Lo stesso ricercatore nel 2018, nel suo “Identifying Potential Mass Shooters and Suicide Terrorists With Warning Signs of Suicide, Perceived Victimization, and Desires for Attention or Fame” suggeriva come il desiderio per la ricerca di attenzioni potesse essere un tratto identificativo concreto per scoprire i killer prima che commettano l’azione. Un modo quindi per identificarli e prevenire la strage. Insomma la ricerca di fama dietro a dei veri e propri attacchi terroristici con diverse vittime è tema studiato e dibattuto. La ricerca di Rayan Succar e soci ha analizzato 189 diverse stragi delle quali è stata osservata, oltre al numero di decessi e il luogo, anche la “fama”. Per farlo i ricercatori hanno utilizzato la mediana delle serie temporali del traffico giornaliero nelle pagine di Wikipedia riferite all’evento. Complessivamente sono stati raccolti dati di 86 pagine in totale, per 77 sparatorie di massa. Delle 189 sparatorie, 100 non avevano una pagina Wikipedia e 12 avevano pagine Wikipedia non disponibili su “WikiShark”, lo strumento online che permette l'estrazione dei dati di traffico di Wikipedia. 

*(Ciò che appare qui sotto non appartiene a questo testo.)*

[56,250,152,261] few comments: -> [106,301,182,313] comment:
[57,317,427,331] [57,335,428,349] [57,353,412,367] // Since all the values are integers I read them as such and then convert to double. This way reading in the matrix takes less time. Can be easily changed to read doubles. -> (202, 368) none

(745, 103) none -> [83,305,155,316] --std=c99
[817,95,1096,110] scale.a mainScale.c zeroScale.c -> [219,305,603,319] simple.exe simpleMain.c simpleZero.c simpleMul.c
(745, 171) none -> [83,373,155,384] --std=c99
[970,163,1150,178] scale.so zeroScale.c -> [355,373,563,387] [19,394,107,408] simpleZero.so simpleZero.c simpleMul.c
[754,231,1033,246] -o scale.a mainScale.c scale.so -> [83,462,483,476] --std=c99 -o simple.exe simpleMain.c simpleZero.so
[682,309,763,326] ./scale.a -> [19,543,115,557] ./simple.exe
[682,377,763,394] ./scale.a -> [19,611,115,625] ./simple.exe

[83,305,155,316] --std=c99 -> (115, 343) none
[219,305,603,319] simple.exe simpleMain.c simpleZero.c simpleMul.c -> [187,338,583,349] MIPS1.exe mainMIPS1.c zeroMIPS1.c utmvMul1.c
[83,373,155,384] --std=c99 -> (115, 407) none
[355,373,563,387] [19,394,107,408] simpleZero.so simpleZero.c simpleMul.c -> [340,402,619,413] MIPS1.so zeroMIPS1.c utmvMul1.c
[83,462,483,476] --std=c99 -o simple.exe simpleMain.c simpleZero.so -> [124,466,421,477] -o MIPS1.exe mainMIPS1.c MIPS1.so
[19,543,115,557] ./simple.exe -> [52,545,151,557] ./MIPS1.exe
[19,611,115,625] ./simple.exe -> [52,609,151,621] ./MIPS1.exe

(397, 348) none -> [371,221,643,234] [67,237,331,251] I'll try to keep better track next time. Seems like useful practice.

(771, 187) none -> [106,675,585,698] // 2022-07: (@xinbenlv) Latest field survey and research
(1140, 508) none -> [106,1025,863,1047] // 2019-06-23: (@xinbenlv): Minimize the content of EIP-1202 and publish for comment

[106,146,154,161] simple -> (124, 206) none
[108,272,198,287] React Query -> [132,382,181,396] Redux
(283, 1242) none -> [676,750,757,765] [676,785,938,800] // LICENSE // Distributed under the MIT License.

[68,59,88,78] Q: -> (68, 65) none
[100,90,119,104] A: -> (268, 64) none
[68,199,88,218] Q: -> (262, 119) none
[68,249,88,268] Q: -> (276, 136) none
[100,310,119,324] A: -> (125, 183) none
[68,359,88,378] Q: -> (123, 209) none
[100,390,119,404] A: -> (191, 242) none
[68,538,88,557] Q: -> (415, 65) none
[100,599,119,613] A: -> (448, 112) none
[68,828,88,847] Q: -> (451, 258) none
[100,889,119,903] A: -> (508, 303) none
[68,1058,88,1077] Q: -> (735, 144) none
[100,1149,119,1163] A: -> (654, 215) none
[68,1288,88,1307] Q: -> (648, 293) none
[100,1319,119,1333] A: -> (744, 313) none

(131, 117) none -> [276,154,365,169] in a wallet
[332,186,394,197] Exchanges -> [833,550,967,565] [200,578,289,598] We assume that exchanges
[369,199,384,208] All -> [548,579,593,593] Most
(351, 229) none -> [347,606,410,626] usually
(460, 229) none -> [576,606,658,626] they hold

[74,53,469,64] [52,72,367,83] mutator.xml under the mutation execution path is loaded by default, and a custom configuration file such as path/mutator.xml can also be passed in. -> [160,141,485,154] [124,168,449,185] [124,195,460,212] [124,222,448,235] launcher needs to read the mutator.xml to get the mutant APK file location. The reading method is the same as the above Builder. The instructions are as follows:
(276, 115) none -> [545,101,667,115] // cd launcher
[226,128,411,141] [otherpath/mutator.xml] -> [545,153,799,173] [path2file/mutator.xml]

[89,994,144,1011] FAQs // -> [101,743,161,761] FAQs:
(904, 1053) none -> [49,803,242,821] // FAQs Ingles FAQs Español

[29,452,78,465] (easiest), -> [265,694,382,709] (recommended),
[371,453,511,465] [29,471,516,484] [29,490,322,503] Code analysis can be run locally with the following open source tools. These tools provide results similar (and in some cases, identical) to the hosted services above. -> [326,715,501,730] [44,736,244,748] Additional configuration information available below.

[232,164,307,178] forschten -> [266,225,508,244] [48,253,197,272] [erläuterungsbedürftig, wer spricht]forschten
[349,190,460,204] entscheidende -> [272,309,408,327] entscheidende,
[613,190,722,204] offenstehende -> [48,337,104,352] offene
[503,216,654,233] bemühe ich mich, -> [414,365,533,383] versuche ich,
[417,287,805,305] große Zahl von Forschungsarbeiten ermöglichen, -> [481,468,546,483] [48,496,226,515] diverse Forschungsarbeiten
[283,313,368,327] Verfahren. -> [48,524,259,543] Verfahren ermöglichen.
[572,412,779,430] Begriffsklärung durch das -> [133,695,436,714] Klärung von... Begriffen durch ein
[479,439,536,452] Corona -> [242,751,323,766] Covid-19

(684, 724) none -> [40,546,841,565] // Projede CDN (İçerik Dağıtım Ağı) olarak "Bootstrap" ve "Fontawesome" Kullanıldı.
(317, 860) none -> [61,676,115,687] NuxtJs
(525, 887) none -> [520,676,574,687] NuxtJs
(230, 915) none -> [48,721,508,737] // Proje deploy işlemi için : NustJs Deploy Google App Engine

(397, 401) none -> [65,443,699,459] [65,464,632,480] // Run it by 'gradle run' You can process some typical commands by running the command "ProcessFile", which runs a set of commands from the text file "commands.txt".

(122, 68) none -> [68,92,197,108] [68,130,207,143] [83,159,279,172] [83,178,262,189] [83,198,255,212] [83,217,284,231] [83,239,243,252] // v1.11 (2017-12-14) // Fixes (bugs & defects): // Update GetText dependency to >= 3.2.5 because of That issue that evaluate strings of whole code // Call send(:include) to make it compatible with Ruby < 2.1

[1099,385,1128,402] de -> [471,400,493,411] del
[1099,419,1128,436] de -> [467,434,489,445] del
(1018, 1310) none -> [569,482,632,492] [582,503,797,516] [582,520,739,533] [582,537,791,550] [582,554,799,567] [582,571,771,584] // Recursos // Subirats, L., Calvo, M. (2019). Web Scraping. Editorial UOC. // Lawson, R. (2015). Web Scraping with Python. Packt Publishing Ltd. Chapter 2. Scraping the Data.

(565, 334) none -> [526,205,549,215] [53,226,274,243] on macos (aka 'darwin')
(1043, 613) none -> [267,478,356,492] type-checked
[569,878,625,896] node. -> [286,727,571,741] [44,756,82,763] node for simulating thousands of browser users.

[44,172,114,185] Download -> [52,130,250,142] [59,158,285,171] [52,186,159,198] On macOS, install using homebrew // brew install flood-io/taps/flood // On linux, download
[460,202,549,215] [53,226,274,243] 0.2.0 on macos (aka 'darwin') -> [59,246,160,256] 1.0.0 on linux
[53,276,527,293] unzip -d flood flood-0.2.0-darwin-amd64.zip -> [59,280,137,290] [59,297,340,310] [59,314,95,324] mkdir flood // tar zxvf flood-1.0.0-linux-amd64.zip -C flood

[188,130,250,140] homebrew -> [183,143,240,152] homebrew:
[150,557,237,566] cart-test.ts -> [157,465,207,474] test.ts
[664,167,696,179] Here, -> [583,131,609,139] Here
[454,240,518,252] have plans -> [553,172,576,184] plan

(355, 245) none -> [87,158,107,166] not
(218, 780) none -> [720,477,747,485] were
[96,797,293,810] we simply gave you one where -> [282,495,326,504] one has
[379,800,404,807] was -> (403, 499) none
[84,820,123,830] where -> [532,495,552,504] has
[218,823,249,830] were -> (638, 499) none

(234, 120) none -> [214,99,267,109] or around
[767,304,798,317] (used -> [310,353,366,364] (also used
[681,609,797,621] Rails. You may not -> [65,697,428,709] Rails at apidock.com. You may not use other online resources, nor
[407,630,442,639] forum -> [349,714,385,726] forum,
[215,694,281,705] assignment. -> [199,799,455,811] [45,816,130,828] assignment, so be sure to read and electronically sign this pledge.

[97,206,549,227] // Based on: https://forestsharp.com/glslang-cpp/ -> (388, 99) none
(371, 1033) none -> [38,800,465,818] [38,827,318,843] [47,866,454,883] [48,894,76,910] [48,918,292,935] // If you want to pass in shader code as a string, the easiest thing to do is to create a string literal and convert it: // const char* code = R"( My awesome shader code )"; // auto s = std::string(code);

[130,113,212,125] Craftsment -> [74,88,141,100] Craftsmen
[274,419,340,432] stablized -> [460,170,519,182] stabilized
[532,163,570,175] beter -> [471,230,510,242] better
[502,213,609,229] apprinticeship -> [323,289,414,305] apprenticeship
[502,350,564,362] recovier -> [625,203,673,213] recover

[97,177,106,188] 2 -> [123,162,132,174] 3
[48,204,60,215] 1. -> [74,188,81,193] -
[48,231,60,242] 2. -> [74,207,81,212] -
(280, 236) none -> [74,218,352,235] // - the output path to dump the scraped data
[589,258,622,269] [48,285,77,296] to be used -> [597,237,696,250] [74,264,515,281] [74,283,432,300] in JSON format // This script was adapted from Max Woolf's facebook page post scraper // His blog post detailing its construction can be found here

Le sparatorie più "cliccate"

La sparatoria di massa più famosa, quindi più “cliccata” è stata la strage alla Columbine High School del 1999 ( 5387,0 visite medie al giorno), seguita dalla sparatoria alla Sandy Hook Elementary School del 2012 (2204,5 visite medie al giorno) e dal massacro della Strip di Las Vegas del 2017 (2193,0  visite medie al giorno). La sparatoria meno “famosa” invece è stata quella della Day-trading firm del 1999 (con 0 visite mediane al giorno), seguita dalla sparatoria al Jack Springs Park del 1982 (3 visite medie al giorno) e dalla sparatoria della Western Transfer Co. del 1982 (sempre con 3 visite medie al giorno).

L’obiettivo dello studio però era anche quello di capire se i killer di massa in cerca di fama cercassero anche di diversificare i loro attacchi rispetto ad azioni accadute precedentemente. Per farlo, come abbiamo visto precedentemente, i ricercatori hanno utilizzato una misura teorica dell'informazione chiamata sorpresa o contenuto informativo di Shannon. Il risultato è stato che le sparatorie di massa fatte da chi cerca la fama sono più “impattanti” di quelle commesse da chi non cerca attenzioni. Più impattanti in termini di scelta dei bersagli, del luogo dell'attacco e della comunicazione della sparatoria. 

Una ricerca che, a detta degli stessi autori, presenta però dei bias. In primis non sono stati considerati gli attacchi falliti, e poi la misura del traffico sulle pagine wikipedia è per forza di cose una misura riduttiva. Altri studi in passato avevano tentato di misurare la fama partendo dai dati di "Google hits". Avevano cioè osservato il numero di pagine Web restituite dopo aver cercato su Google un termine specifico. Un approccio interessante ma che include anche tutte quelle pagine che di fatto sono irrilevanti e che sono solitamente in numero maggiore di quelle invece rilevanti ai fini della ricerca. Un secondo approccio poi era stato quello di Silva e Capellan, che avevano utilizzato solamente i dati storici del New York Times. Un approccio riduttivo che vedrebbe l’attendibilità inficiata anche dal fatto che i casi più recenti potrebbero avere meno risultati rispetto ai passati. Insomma trovare una metrica perfetto in questo caso è piuttosto difficile. L’analisi di Succar e soci però è un buon punto di partenza per capire qualcosa in più su un argomento che dev’essere necessariamente studiato con un approccio multidisciplinare.